No longer just for veterans, Coerver notes that the PA profession has expanded to include anyone interested in that career path who earns a bachelor’s degree and accrues 2,000 hours of patient care. He says it also is often a second career.
“Some of that has to do with the patient care requirements, but mostly it seems as if the students follow their passion and find our program,” he says.
Theresa Schimmels is a graduate of the first MEDEX PA program class held in Spokane. She has worked for Rockwood Dermatology for 13 years.
Schimmels says she was a respiratory therapist for 15 years, and at 34 years old, she decided to change careers.
“For years, people had been telling me I should further my education,” she says.
As a single mother, Schimmels says she had to weigh her options carefully. She ruled out medical school because of the length of the program and the residency requirements. She then looked into nurse practitioner programs and found that she would have to start her education from scratch, so she ruled that out too. Then she discovered physician assistants, and MEDEX. She had the required 2,000 hours of patient care so she applied and was accepted.
Now, 13 years later, Schimmels says she is proud of the work she does and happy that her position allows her to work in specialized health care. She has forged a working relationship with her supervising physician, Dr. Dan Henderson, and Rockwood Dermatology has added a second PA position within the practice to allow for more specialized dermatology care options.
Another local physician assistant, Jeff Hayward. graduated from the MEDEX PA Program in 2015. He now works for the Market Street CHAS Clinic, providing family medical care for underserved populations here.
Hayward says he previously worked as a mental health case manager, and one day, people in the office were talking about their future career and education goals.
“I thought about getting my master’s degree in social work, but it just didn’t quite meet my needs.”
The more he considered his options and thought about what really mattered to him, he knew he wanted to work in health care.
According to Coerver, the Spokane MEDEX Program has kept the percentage of military veterans between 15 percent and 35 percent of its student base.
Sam Millett is a current student in the program. He is also a veteran who served as a military intelligence officer and spent time in Korea, Germany, Italy, Slovenia, Bosnia, South Africa, Panama, Iraq, and the U.S.

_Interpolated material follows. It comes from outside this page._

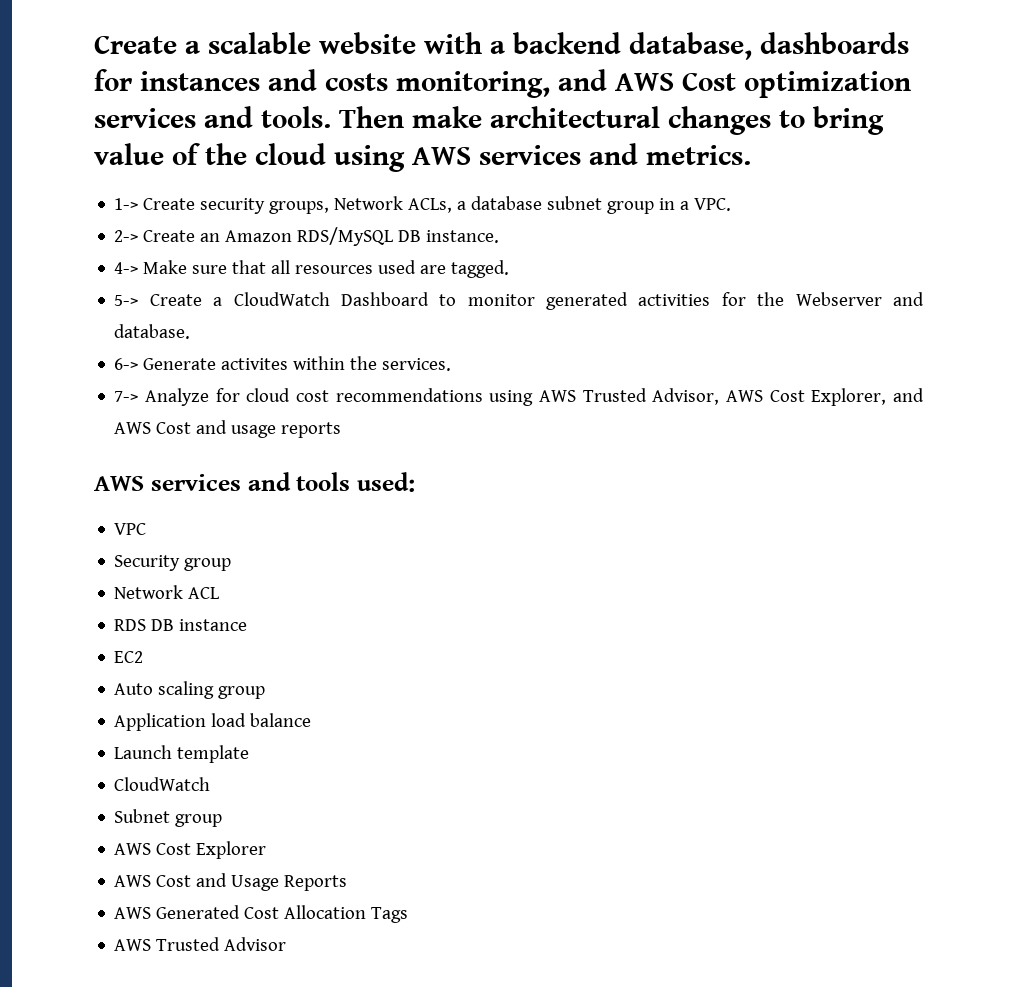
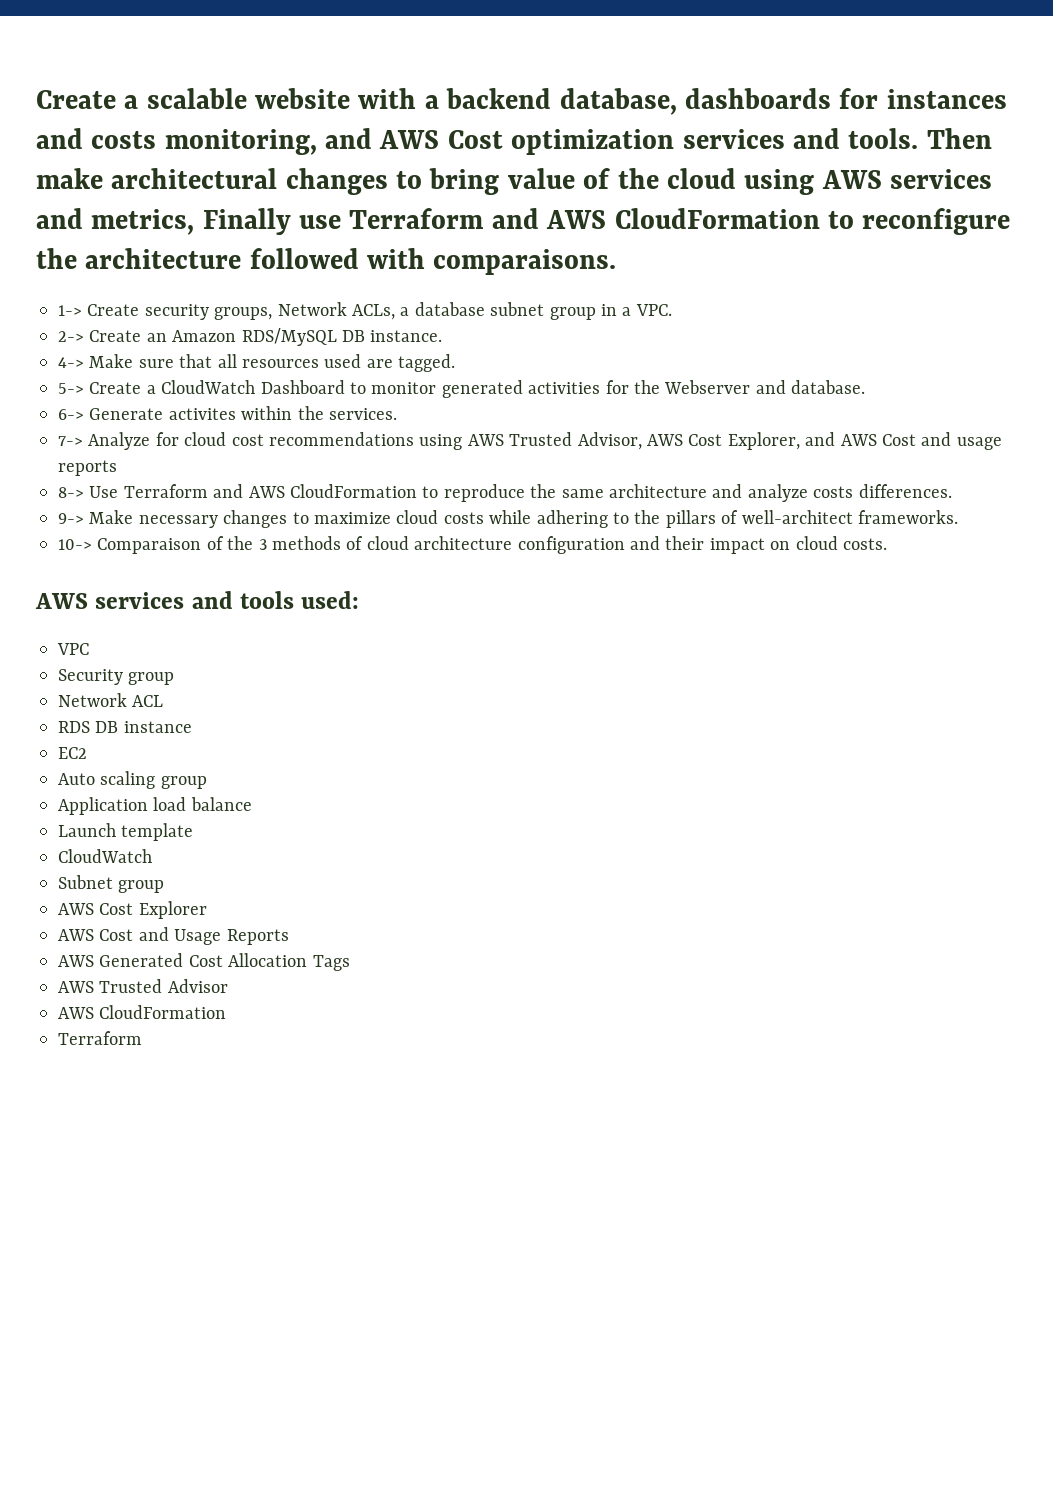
[646,145,751,165] metrics. -> [91,208,1011,235] [36,248,617,275] metrics, Finally use Terraform and AWS CloudFormation to reconfigure the architecture followed with comparaisons.
(342, 430) none -> [58,484,952,502] [58,510,958,528] [58,536,887,554] // 8-> Use Terraform and AWS CloudFormation to reproduce the same architecture and analyze costs differences. // 9-> Make necessary changes to maximize cloud costs while adhering to the pillars of well-architect frameworks. // 10-> Comparaison of the 3 methods of cloud architecture configuration and their impact on cloud costs.
(287, 944) none -> [58,1005,227,1019] [58,1031,142,1045] // AWS CloudFormation // Terraform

Millett says he was drawn to the medical profession from a young age. His mother and grandmother worked at a hospital, and he worked as an orderly from the age of 16. Millett considered medical school, but felt he wouldn’t be successful because of a math block. So he enlisted in the military.
After his military retirement, Millett says he went on the hunt for a second career. He knew he wanted to work in the medical profession so he looked at medical school again, but ruled it out. Millett then considered nurse practitioner programs, but they just weren’t what he was looking for. When he found the physician assistant program, he knew it was the right fit for him.
So far, Millett says he is impressed with his classmates, and that it’s amazing to attend school with a group of people who know what they want, have tremendous work experience, and are emotionally mature. He also enjoys that his teachers provide practical real world training.
Millett said, “This profession is the culmination of my previous work and life experiences along with my passion to help and serve others, and I can’t wait to get out there and be part of a team.”